Ayn Rand and God, I remember loving the Computer Archetecture class I took back at college too. My class project was to construct a 4 bit multiplier our of wires and logic gates. I'm currently jazzed up to play around with Arduino, but I don't have the time or money to get into that right now.

I was going to explain the basics of compilers and interpreters here for you, but I don't really have the time for it right now. Simply, in an interpreter you read in the source file into a form of bytecode, which you then interpret. You're basically doing in software what you did in hardware. For a compiler, you just interpret it into actual machine code -- either by inlining the actual instructions, or maybe including a certain basic run-time library which you can JSR many of your instructions into.
posted by JHarris at 5:07 PM on October 20, 2011 [1 favorite]


I once designed (but never built) a computer based on 7400 series MSI IC's. The exercise was enough to convince me that computers do not run on magic, which is probably what the OP's kids are trying to determine.

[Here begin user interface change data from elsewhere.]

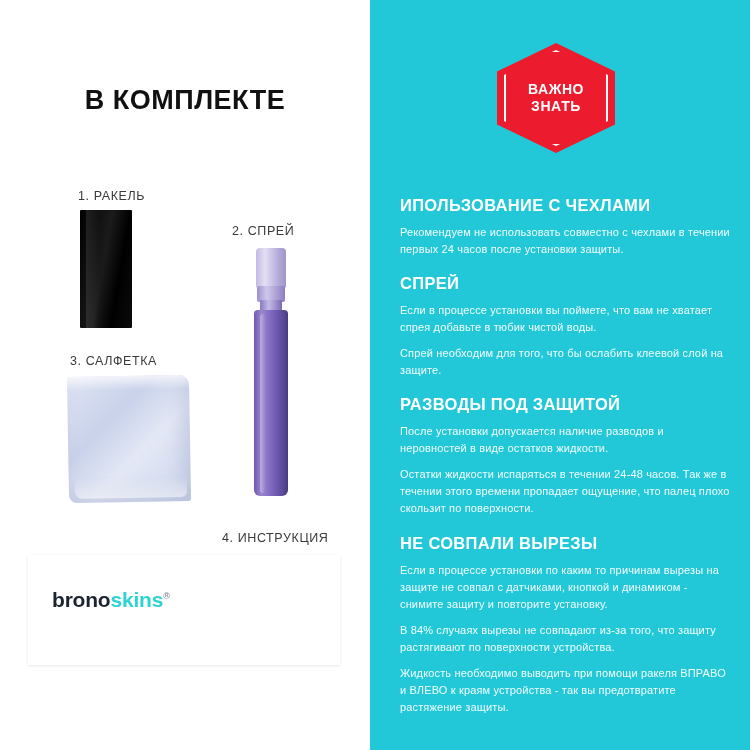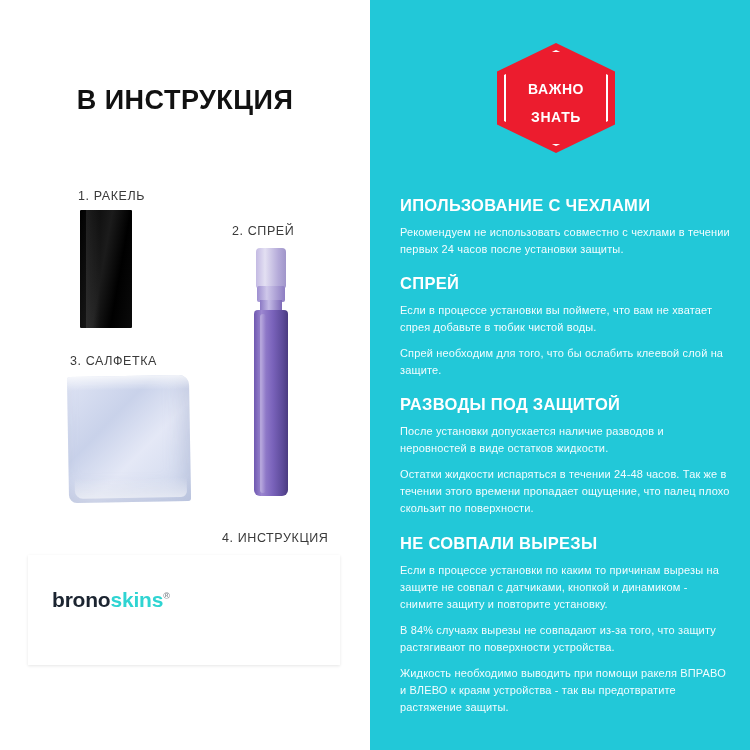"В ИНСТРУКЦИЯ" div.left-title { text: ИНСТРУКЦИЯ -> КОМПЛЕКТЕ }
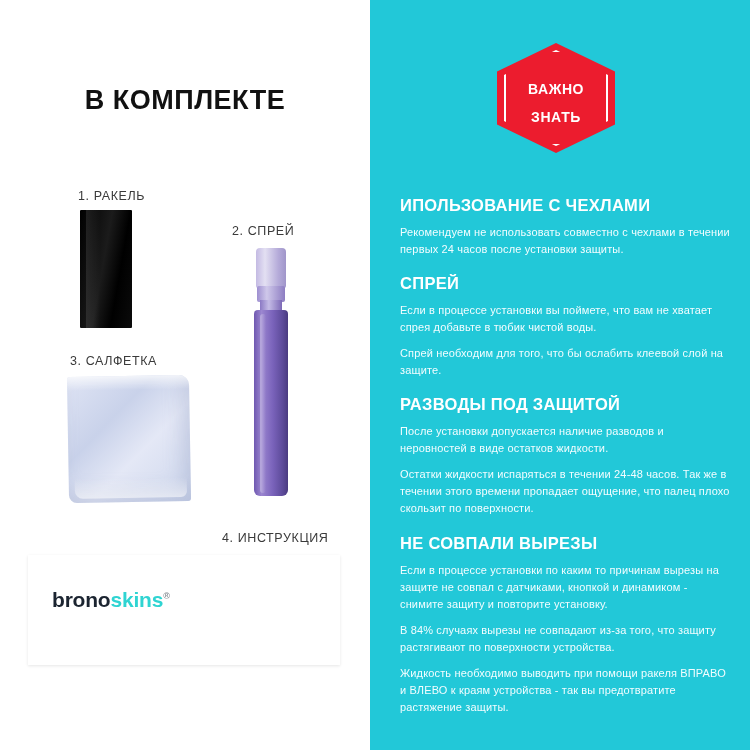"ВАЖНО" .hexa-inner span { margin-top: 11px -> none }
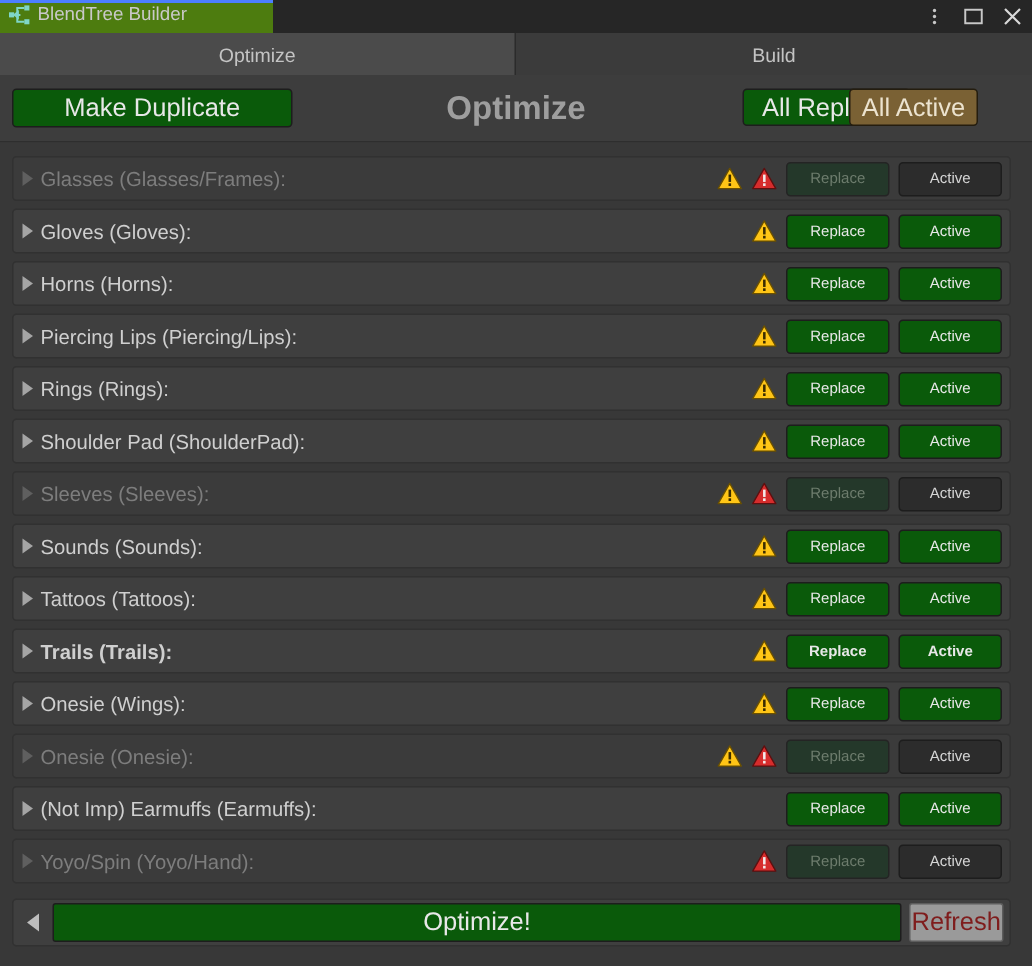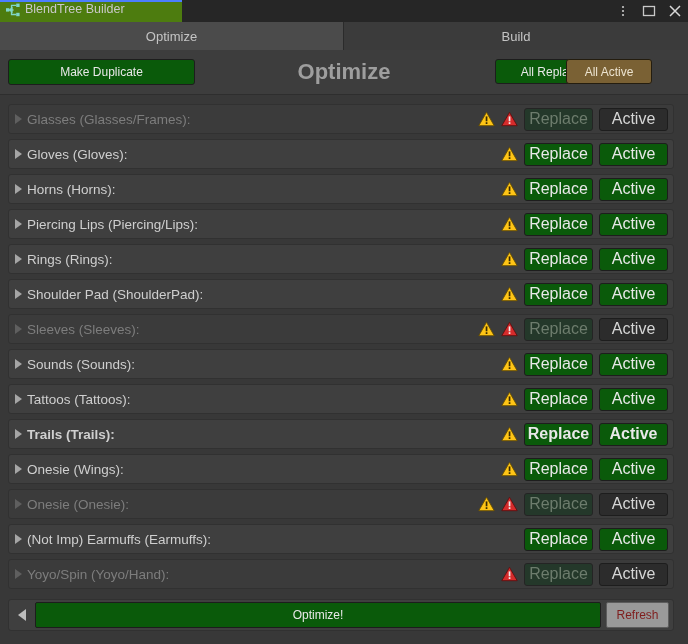"Make Duplicate" .btn { font-size: 12px -> 17px }
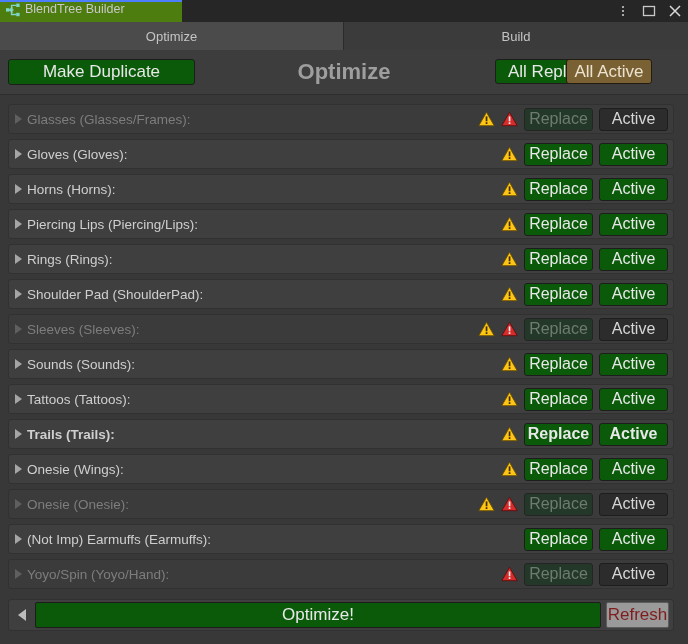"Replace" .row-btn { font-size: 16px -> 10px }
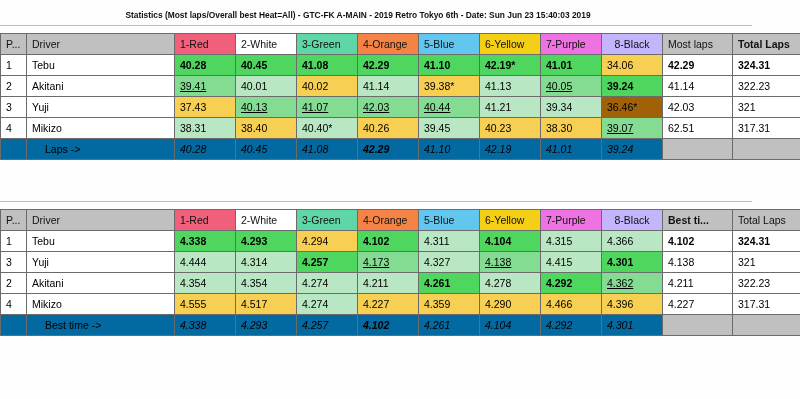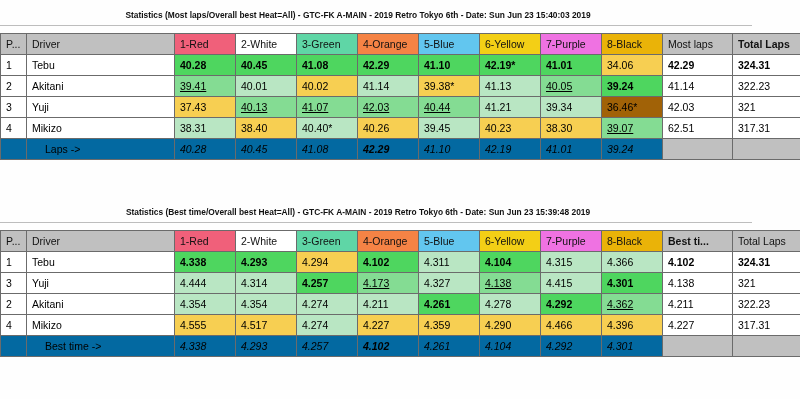"8-Black" th.h-black { background: #eab308 -> #c4b5fd; text-align: none -> center }
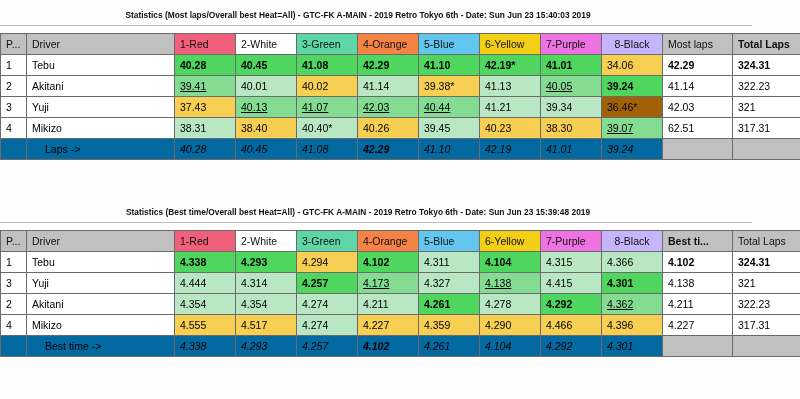"Statistics (Best time/Overall best" div.report-title { html: <div>Statistics (Best time/Overall best Heat=All) - GTC-FK A-MAIN - 2019 Retro Tokyo 6th - Date: Sun Jun 23 15:39:48 2019</div> -> none }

I would put the steps in this order:
  1. Binary math
  2. And, Or, etc. logic functions and, importantly, multiplexers and demultiplexers
  3. Counters
  4. Adders. Adders are fucking magic.
  5. Static memory, treated as magic for now (the details will become clear)
  6. Using a counter as the PC
  7. IDEA you could use a multiplexer to break out part of the opcode returned from static memory to trigger various functions
  8. microcode and a microcode PC, with one of the microcode bits incrementing the real PC
I might have left out a couple of steps, but it's been a couple of decades. The kids will let you know if there is a gap.

You now have all the conceptual tools to build a PDP-8. And while modern computers are far more complicated, most of that is cruft piled on to make the basic design faster or more efficient. If you understand how a Volkswagen Beetle works, you know how a car works even if you don't know all the secrets of a Bugatti Veyron.
posted by localroger at 5:59 PM on October 20, 2011 [2 favorites]


Elements of Computing Systems looks 100% amazing. The book was on my reading list already, but I had no idea it had projects to build the hardware, write an OS, etc.
posted by DU at 5:39 AM on October 26, 2011


Update: TECS is amazing. I've already completed all the projects through chapter 5 and my 12 year old is working on chapter 4. I've already (re)learned several things I supposedly already knew and we are both having a great time.